Common Operational Failure Patterns:
| Pattern | Consequence | Prevention |
|---|---|---|
| All-at-once config push | Total outage from config error | Staged rollouts |
| Untested failover | Failover doesn't work when needed | Regular testing |
| Expired certificates | Sudden TLS failures | Certificate monitoring |
| Filled logs crashing disk | LB becomes unresponsive | Log rotation, disk monitoring |
| Runaway health checks | Overwhelm backends | Rate limit health checks |
| DNS TTL too long | Slow failover | Aggressive TTLs for LB records |
| Missing alerts | Failures detected by users | Comprehensive monitoring |
Before deploying HA load balancing, run a 'pre-mortem': imagine it's 6 months from now and there was a major outage. What went wrong? This exercise surfaces risks before they become incidents.
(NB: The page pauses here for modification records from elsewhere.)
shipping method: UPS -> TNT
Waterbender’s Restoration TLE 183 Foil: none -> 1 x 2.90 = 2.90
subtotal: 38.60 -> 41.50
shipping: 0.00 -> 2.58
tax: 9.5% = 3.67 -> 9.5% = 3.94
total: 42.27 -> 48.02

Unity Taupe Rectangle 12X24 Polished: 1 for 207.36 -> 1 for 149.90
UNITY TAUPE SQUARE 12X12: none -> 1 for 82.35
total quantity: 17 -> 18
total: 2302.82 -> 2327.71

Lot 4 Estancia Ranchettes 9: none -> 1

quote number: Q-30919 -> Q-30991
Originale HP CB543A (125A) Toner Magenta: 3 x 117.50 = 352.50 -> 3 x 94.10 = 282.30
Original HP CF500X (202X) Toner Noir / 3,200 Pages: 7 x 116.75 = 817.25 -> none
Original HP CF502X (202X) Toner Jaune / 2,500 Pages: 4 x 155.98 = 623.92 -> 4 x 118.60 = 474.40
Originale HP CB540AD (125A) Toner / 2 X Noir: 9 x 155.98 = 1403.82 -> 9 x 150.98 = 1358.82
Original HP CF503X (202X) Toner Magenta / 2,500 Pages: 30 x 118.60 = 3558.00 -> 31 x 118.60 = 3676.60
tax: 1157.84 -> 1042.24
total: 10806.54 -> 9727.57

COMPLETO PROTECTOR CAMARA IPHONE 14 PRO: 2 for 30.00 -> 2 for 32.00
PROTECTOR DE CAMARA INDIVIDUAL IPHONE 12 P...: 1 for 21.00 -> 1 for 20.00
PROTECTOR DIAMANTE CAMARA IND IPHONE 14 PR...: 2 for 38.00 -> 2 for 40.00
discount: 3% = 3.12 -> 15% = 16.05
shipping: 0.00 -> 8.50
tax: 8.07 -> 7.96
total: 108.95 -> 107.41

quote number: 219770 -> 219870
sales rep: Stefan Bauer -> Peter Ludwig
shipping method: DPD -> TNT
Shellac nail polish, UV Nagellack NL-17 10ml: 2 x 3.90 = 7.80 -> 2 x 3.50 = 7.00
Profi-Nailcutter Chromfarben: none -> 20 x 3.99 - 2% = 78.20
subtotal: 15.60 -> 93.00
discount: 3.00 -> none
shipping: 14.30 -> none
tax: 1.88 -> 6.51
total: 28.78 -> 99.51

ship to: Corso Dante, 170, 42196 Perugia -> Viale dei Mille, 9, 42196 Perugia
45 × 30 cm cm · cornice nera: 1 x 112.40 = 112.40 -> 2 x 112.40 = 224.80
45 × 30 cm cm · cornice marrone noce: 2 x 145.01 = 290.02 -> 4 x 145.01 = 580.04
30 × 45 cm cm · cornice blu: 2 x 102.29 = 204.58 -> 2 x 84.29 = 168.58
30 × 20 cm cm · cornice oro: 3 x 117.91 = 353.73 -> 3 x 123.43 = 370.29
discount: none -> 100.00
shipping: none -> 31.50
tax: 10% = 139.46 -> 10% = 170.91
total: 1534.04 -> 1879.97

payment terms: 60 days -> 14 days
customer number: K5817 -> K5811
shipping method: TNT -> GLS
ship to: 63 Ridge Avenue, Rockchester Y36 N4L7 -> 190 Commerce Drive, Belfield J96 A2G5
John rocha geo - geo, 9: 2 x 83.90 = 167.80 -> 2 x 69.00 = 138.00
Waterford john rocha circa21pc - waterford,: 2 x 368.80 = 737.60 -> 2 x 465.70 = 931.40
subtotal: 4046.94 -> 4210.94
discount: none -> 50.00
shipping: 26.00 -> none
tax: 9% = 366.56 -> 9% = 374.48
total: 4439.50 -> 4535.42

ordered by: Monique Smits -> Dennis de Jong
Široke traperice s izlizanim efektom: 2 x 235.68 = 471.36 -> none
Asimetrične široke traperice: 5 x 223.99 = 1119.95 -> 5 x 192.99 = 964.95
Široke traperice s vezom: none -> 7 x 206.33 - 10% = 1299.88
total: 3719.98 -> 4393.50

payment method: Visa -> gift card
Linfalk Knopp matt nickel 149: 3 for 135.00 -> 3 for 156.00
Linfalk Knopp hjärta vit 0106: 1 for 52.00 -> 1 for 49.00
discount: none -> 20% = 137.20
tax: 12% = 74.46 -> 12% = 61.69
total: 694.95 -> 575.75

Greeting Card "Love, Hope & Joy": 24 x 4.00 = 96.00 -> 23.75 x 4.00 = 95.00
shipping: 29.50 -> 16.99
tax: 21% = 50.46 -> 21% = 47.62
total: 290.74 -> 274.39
Let's consolidate the key concepts from this page and the module as a whole:
Module 1 Summary: What Is Load Balancing?
Over these four pages, we've established a comprehensive understanding of load balancing:
Definition and Purpose — Load balancing distributes traffic across resources to optimize utilization, maximize throughput, minimize latency, and avoid overload.
Benefits — Availability (through redundancy and failover), performance (through distribution and optimization), and flexibility (through abstraction and operational agility).
Placement — Load balancing occurs at multiple tiers: edge (external traffic), middle (service-to-service), and data (database/cache access).
High Availability — The load balancer itself must be made highly available through redundancy patterns, careful capacity planning, and operational discipline.
You now have a thorough understanding of load balancing fundamentals. You can explain what load balancing is, why it matters, where to place it, and how to make it highly available. This foundation prepares you for the next modules, where we'll dive into Layer 4 vs Layer 7 load balancing, specific algorithms, session persistence, health checks, and load balancer technology comparisons.